WORK INSTRUCTION:
Where an image appears, leave it out; otherwise repeat the data exactly.

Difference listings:
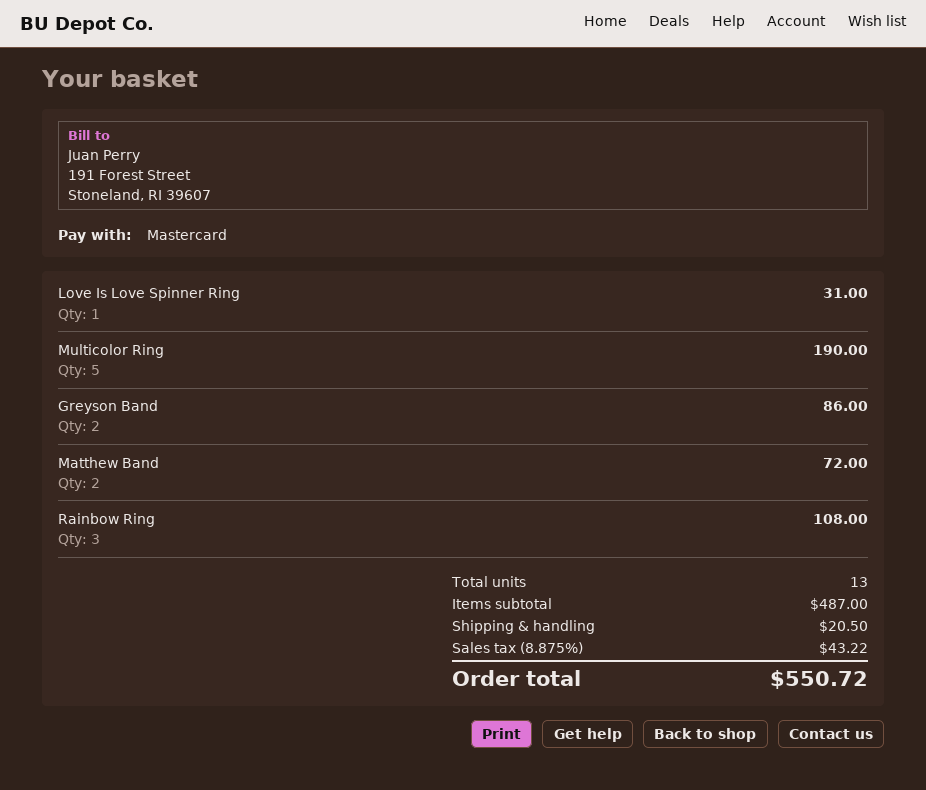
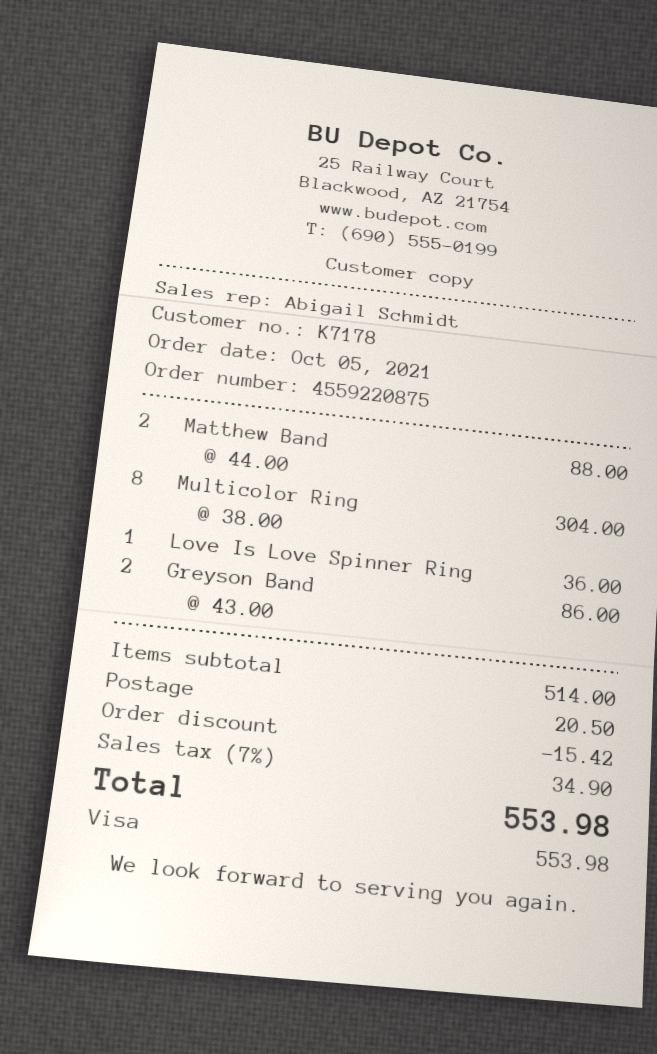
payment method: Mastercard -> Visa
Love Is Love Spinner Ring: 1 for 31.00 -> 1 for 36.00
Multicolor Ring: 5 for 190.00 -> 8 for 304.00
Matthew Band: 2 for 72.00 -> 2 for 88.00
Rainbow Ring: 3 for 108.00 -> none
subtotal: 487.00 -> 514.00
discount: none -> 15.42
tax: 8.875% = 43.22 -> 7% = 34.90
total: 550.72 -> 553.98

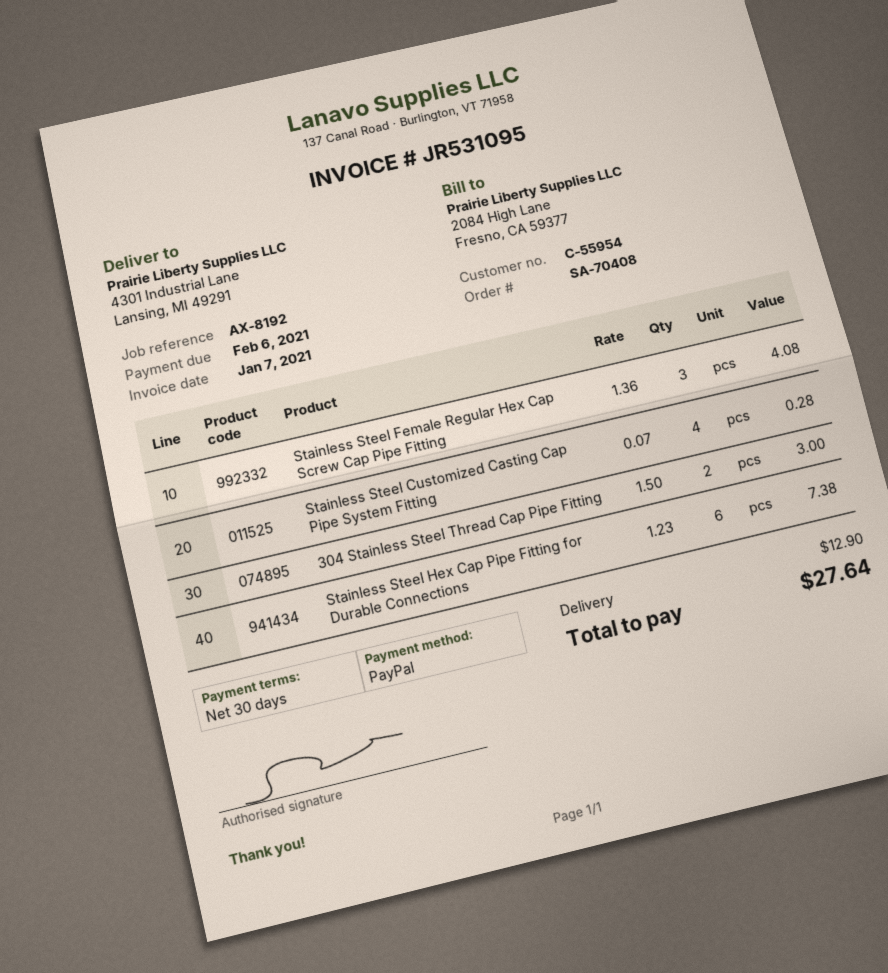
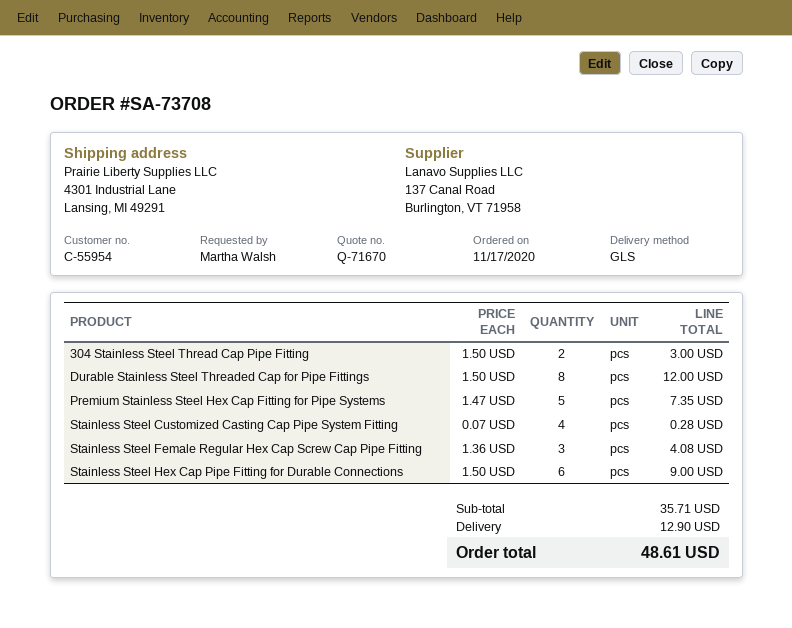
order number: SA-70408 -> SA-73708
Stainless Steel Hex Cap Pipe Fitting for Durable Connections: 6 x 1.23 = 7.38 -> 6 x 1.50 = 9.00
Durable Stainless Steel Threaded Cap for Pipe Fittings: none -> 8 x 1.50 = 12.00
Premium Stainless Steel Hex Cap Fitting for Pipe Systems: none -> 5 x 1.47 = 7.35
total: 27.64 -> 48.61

OUTPUT:
payment method: Mastercard -> Visa
Love Is Love Spinner Ring: 1 for 31.00 -> 1 for 36.00
Multicolor Ring: 5 for 190.00 -> 8 for 304.00
Matthew Band: 2 for 72.00 -> 2 for 88.00
Rainbow Ring: 3 for 108.00 -> none
subtotal: 487.00 -> 514.00
discount: none -> 15.42
tax: 8.875% = 43.22 -> 7% = 34.90
total: 550.72 -> 553.98

order number: SA-70408 -> SA-73708
Stainless Steel Hex Cap Pipe Fitting for Durable Connections: 6 x 1.23 = 7.38 -> 6 x 1.50 = 9.00
Durable Stainless Steel Threaded Cap for Pipe Fittings: none -> 8 x 1.50 = 12.00
Premium Stainless Steel Hex Cap Fitting for Pipe Systems: none -> 5 x 1.47 = 7.35
total: 27.64 -> 48.61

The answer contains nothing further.